Azerbaijani national awakening or the period of Azerbaijani cultural renaissance (Azerbaijani آذربایجان ملی اویانیشی Azerbaycan milli uyanışı) is the process of formation of national opinion and flourishing of culture of Azerbaijanis living in the Russian Empire in the late 19th and early 20th centuries. This period is characterized by the spread of enlightenment in Azerbaijan, the development of education, press and art, the implementation of Western values and institutions.

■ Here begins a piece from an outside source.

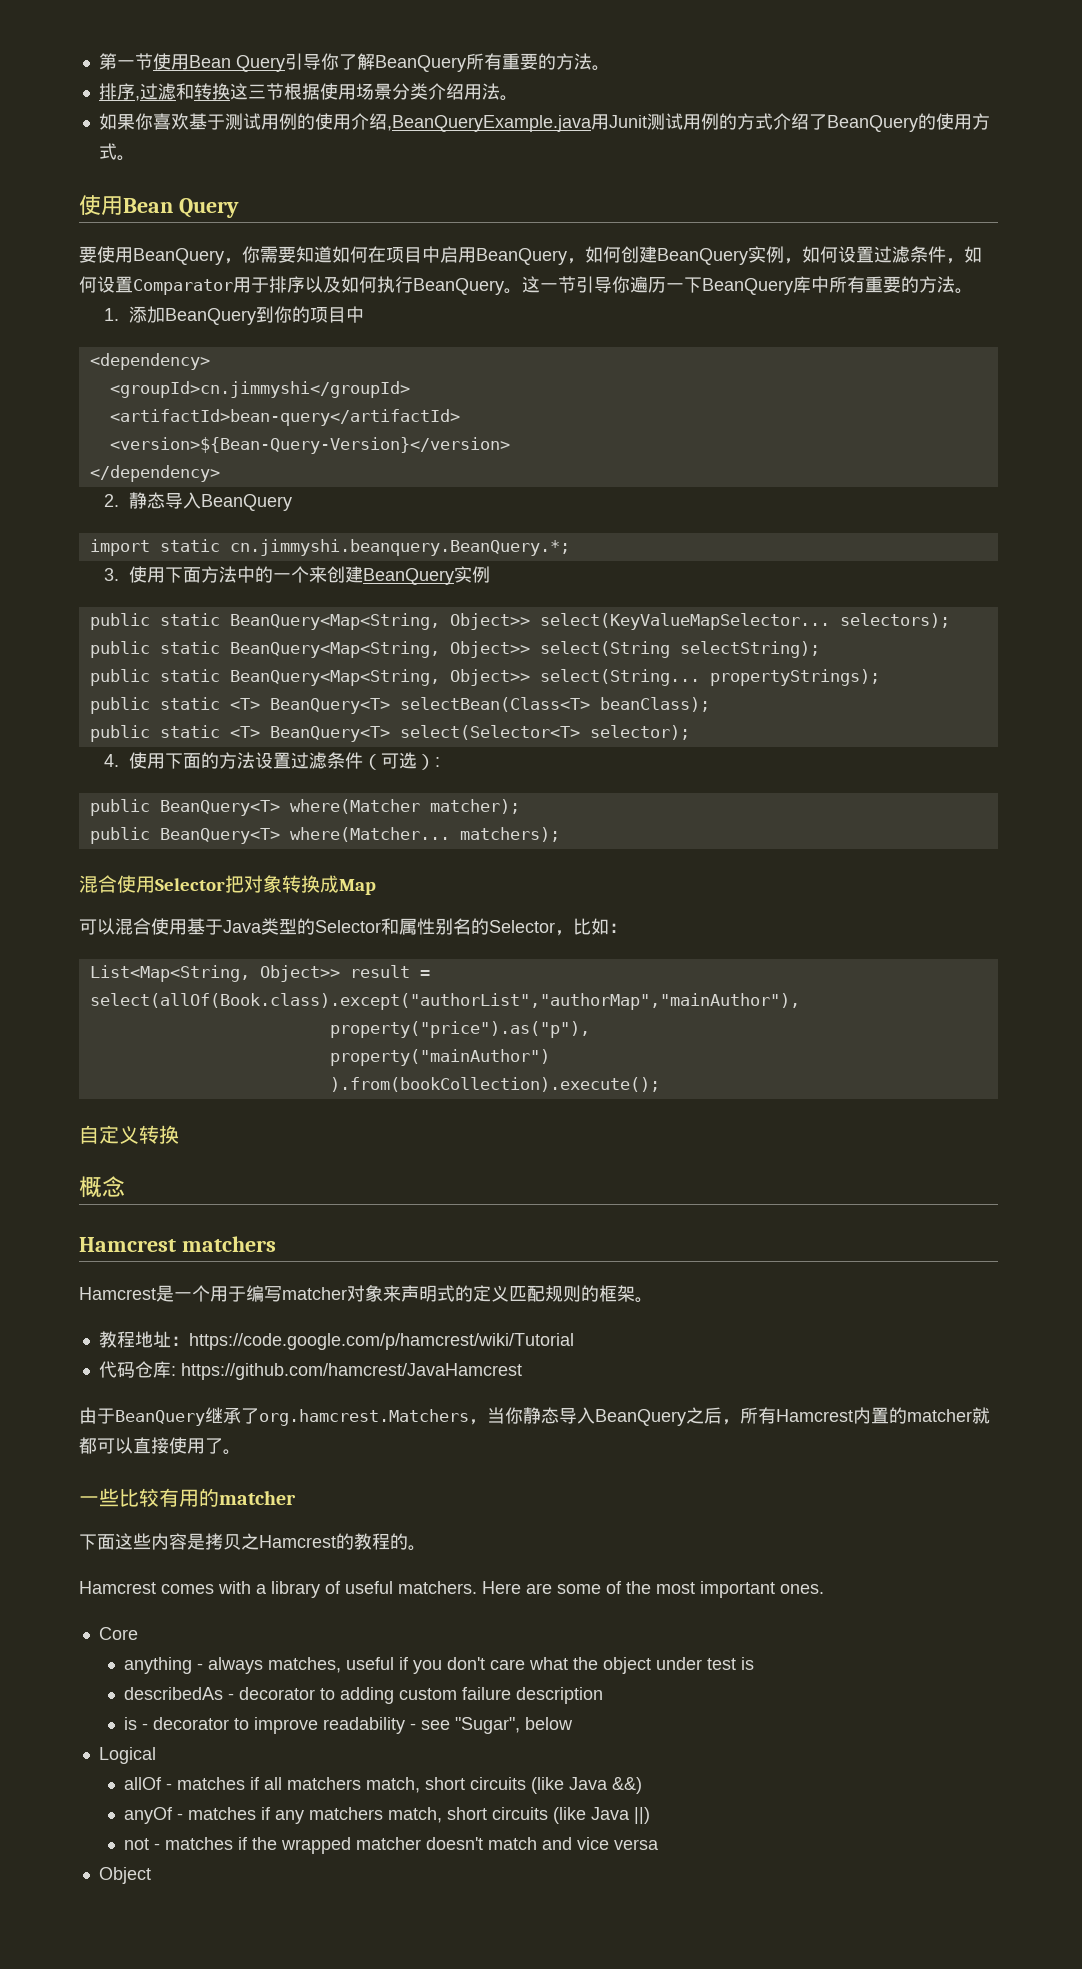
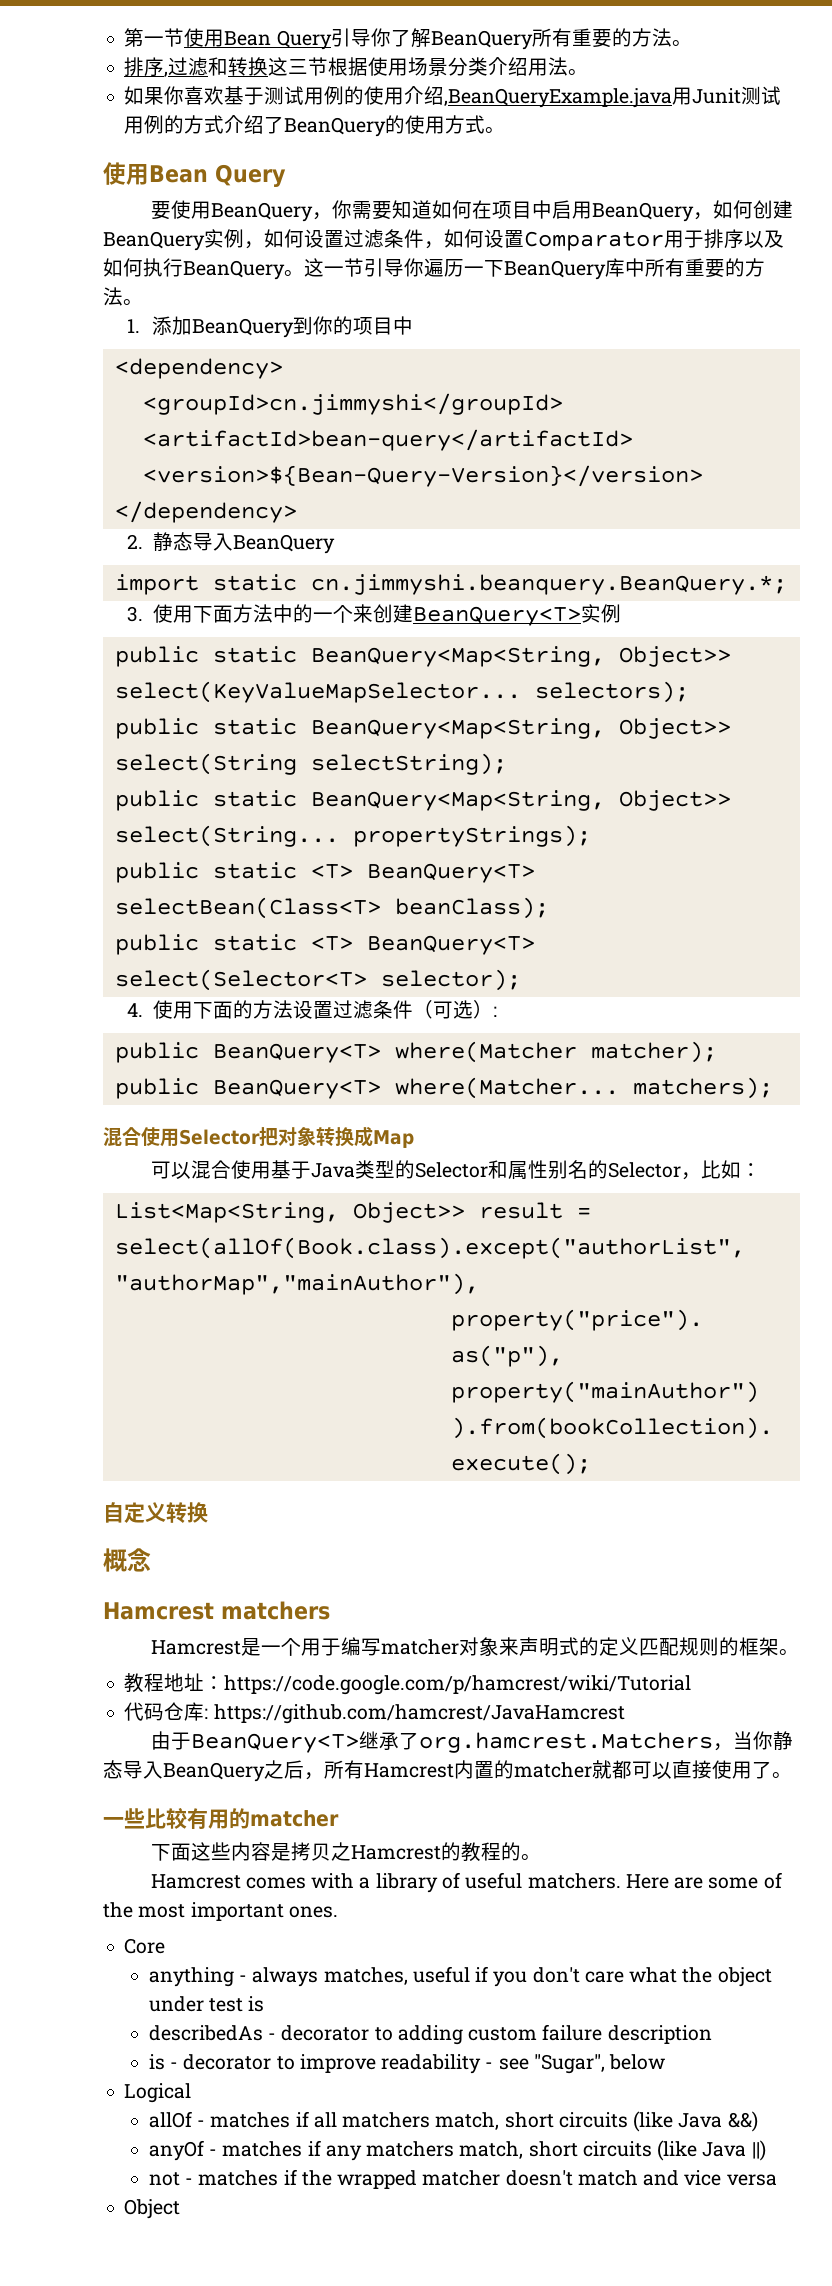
- 3.使用下面方法中的一个来创建BeanQuery实例
+ 3.使用下面方法中的一个来创建BeanQuery<T>实例
- 由于BeanQuery继承了org.hamcrest.Matchers，当你静态导入BeanQuery之后，所有Hamcrest内置的matcher就都可以直接使用了。
+ 由于BeanQuery<T>继承了org.hamcrest.Matchers，当你静态导入BeanQuery之后，所有Hamcrest内置的matcher就都可以直接使用了。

Thus, Azerbaijan became the first country in the Islamic world to establish a national theatre, opera, western-style university and ballet, and the Azerbaijan People's Republic went down in history as one of the first secular democratic states in the Islamic world. It is the first state among Islamic countries to grant women the right to vote and be elected. Azerbaijani reformist intellectuals of the Enlightenment period gained influence in the South Caucasus as well as in Iran, the Ottoman Empire and Central Asia through their publications, theater groups and participation in constitutional movements in neighboring countries.

== Early life ==
The Vakif council, named after the minister of the Karabakh Khanate, Molla Panah Vakif, was famous for writing and reading poetry in the Azerbaijani language. Anna Oldfield, a professor of world literature, believes this is an indication of "Azerbaijan's rising national consciousness", and Ashik Peri, who attended the Vakiff meeting, was among those defending "the mother tongue and the traditions of poetry".

== Main period ==
Before the Russian occupation, Azerbaijani cultural life was heavily influenced by Persian civilization. Russia, concerned about this cultural connection, supported the development of local Turkic culture. These and other social trends led to the revival of local Turkic culture. The revival of Azerbaijani culture can be divided into three stages: the period until 1905, from 1905 to the 1920s, and from the 1920s to the present.

The first stage, which lasted until 1905, was initiated by Mirza Fatali Akhundov. He demanded language reform, equal rights for women, and the replacement of the Arabic alphabet with Latin. Other writers also began to imitate Akhundov's style and writing. The newspaper "Akinchi" demanded the abolition of serfdom, equal rights for all citizens, and the organization of schools. The literature of this period criticized the current situation and called for reform. According to the current realities, there was no demand for political independence.
The educators of the 19th century, Abbasgulu Agha Bakykhanov, Ismail Bey Gutgashinli, Mirza Shafi Vazeh, Mirza Fatali Akhundov, believed that they could overcome the cultural backwardness of Azerbaijan through science and education. In the 70s and 80s of the 19th century, as a result of the influence of various revolutionary theories on socio-political ideas in Azerbaijan, the development of capitalism created positive conditions for the creation of a national intelligentsia, support for educational and cultural activities, and philanthropy. The number of associations, presses and printing houses increased. The Azerbaijani intellectuals began to gather around magazines and newspapers that were considered carriers of national memory, associations and societies such as "Nicat", "Safa", "Adab Yurdu", "Nashri-Maarif", "Jamiyati-Kheyriye". The first reading rooms were opened in Baku in 1894 by Habib Bey Mahmudbeyov and Sultan Mecid Ganizade. The most important events of this period were the establishment of the national theatre, the press and a modern school. In 1873, the theatre group headed by Hasan bey Zardabi and Najaf bey Vazirov staged the plays "Sarguzeshti-vaziri-khani-Lankaran" and "Sarguzeshti Mardi-Khasis", laying the foundations of the Azerbaijani national theatre. In 1875, Hasan bey Zardabi founded the Azerbaijani national press with the first newspaper printed in the Azerbaijani language, "Akinchi". Finally, in 1887, new types of schools were established, which focused on teaching the Azerbaijani language, unlike Islamic schools and madrasahs. The initiators of this work were Habib bey Mahmudbeyov and Sultan Mecid Ganizade.

== The issue of national identity and language ==
The formation of Azerbaijani national identity is closely connected with the political, cultural and social processes that took place in the late 19th and early 20th centuries. The modernization movements, publishing and educational activities that took place in the region during this period strengthened the process of national self-awareness. The Azerbaijan Democratic Republic (1918–1920), the first parliamentary republic in the Muslim East, played an important role in the formation of the legal and political foundations of national identity.

Despite the centralized ideology during the Soviet period, the development of the Azerbaijani language and literature continued, which preserved the cultural foundations of national identity. With the restoration of independence in 1991, the legal and ideological framework of national identity became even clearer and entered the stage of completion.